DATA RECORDS:
━━━
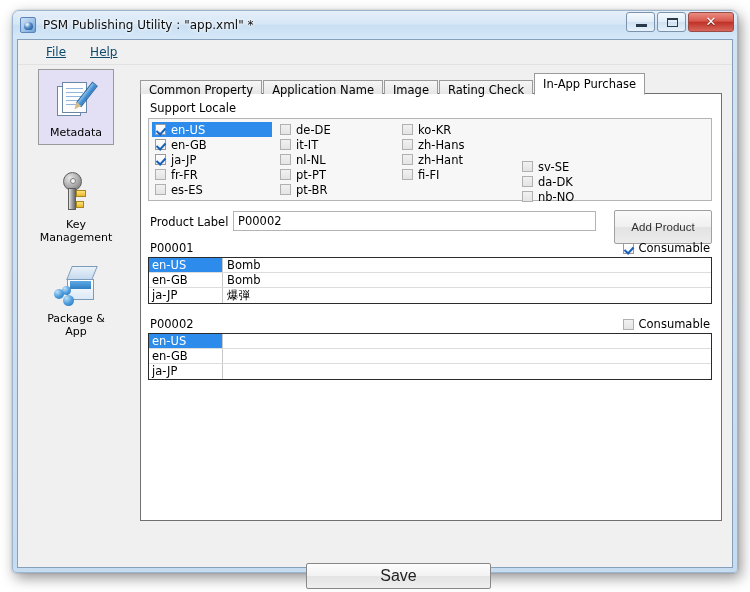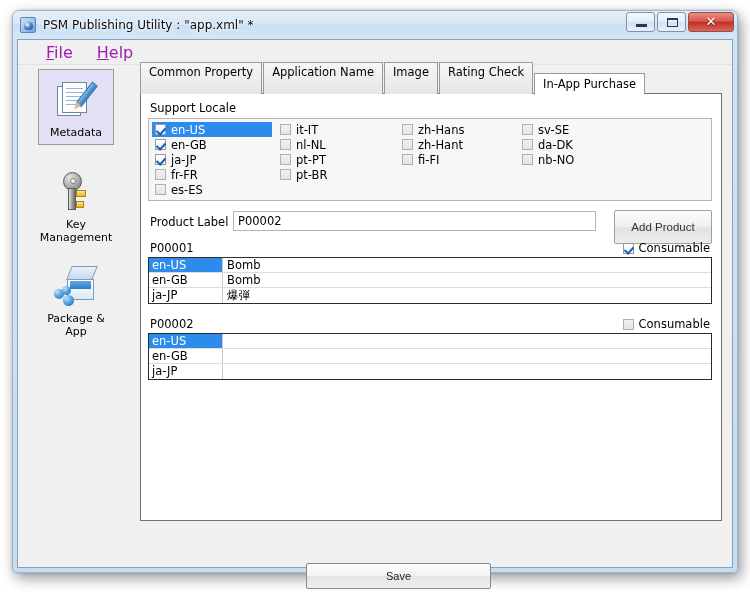"File" .menu-item { color: #a21caf -> #0c4a6e; font-size: 16px -> 12px; text-decoration: none -> underline }
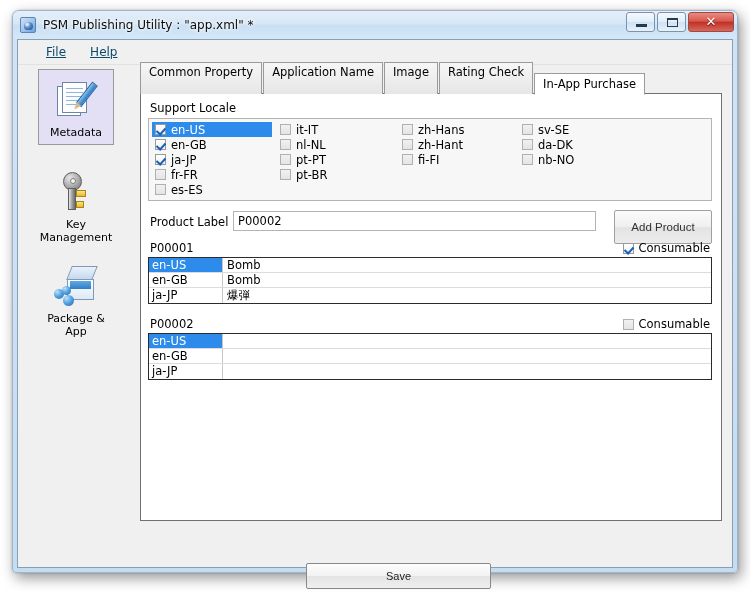"Common Property" .tab { height: 32px -> 14px }
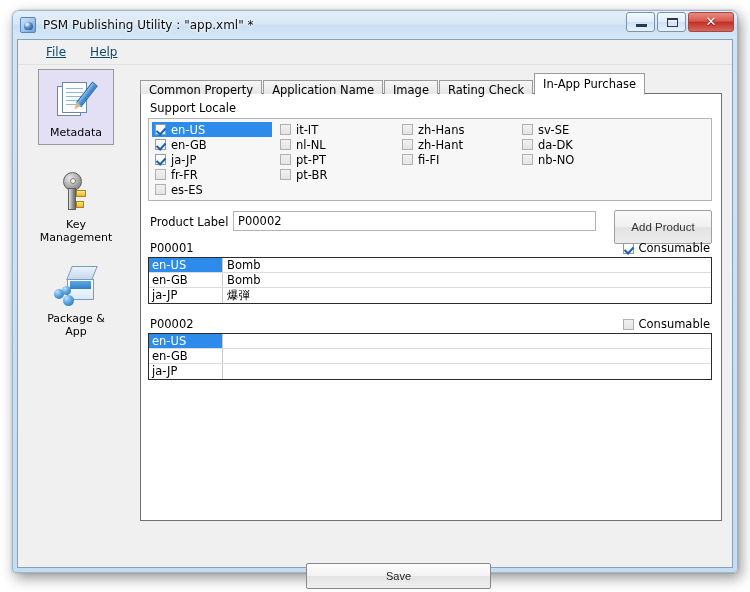"de-DE" div.locale-item { html: none -> <div> <span></span> <span>de-DE</span> </div> }
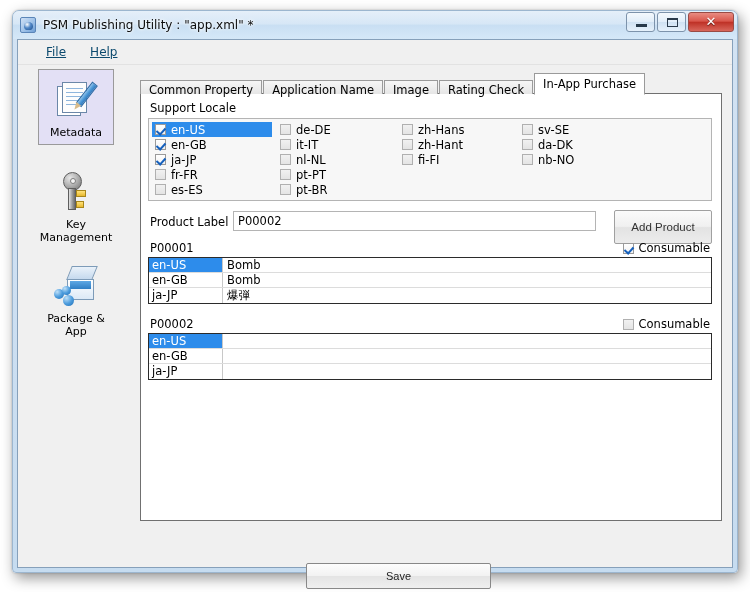"ko-KR" div.locale-item { html: none -> <div> <span></span> <span>ko-KR</span> </div> }
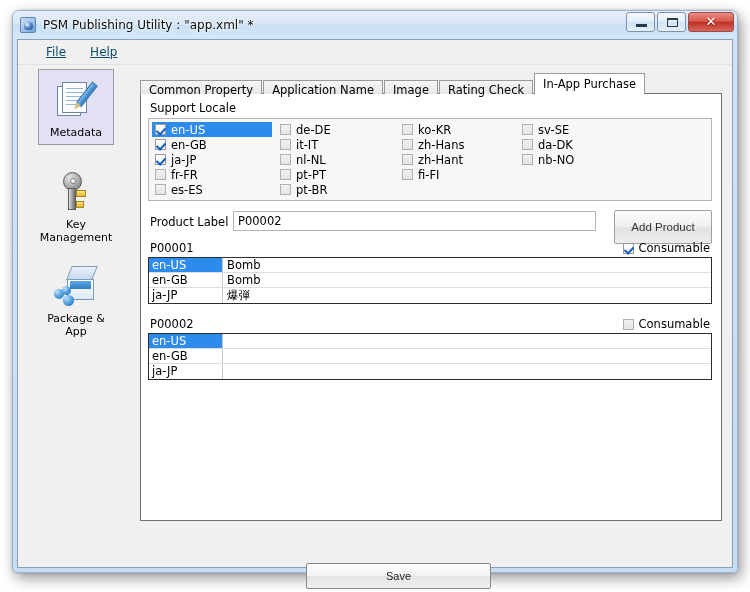"sv-SE" div.locale-col { margin-top: none -> 37px }
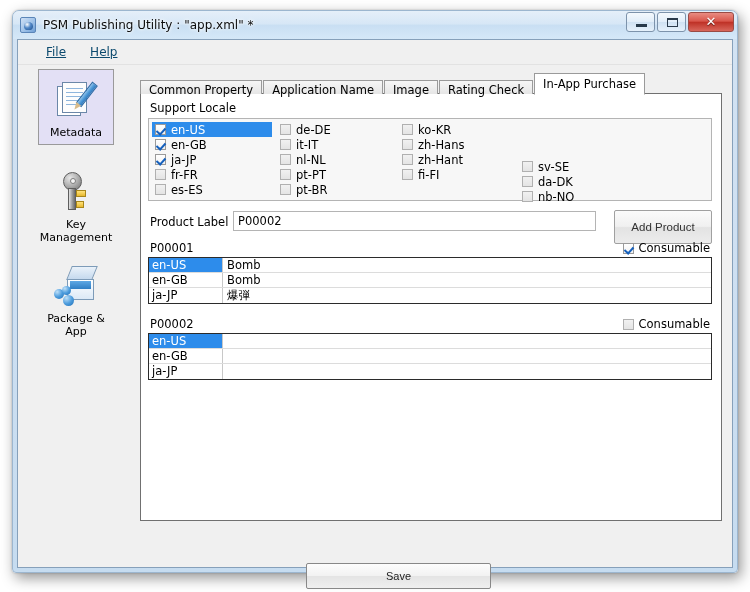"Save" #save-btn { font-size: 11px -> 16px }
━━━
WHAT YOU WILL DO: From the first line of the material down to the line containing "<div> <span></span> <span>de-DE</span>", inclusive, return each line exactly, skipping any picture.

SOLUTION TO THIS PROBLEM:
"File" .menu-item { color: #a21caf -> #0c4a6e; font-size: 16px -> 12px; text-decoration: none -> underline }
"Common Property" .tab { height: 32px -> 14px }
"de-DE" div.locale-item { html: none -> <div> <span></span> <span>de-DE</span> </div> }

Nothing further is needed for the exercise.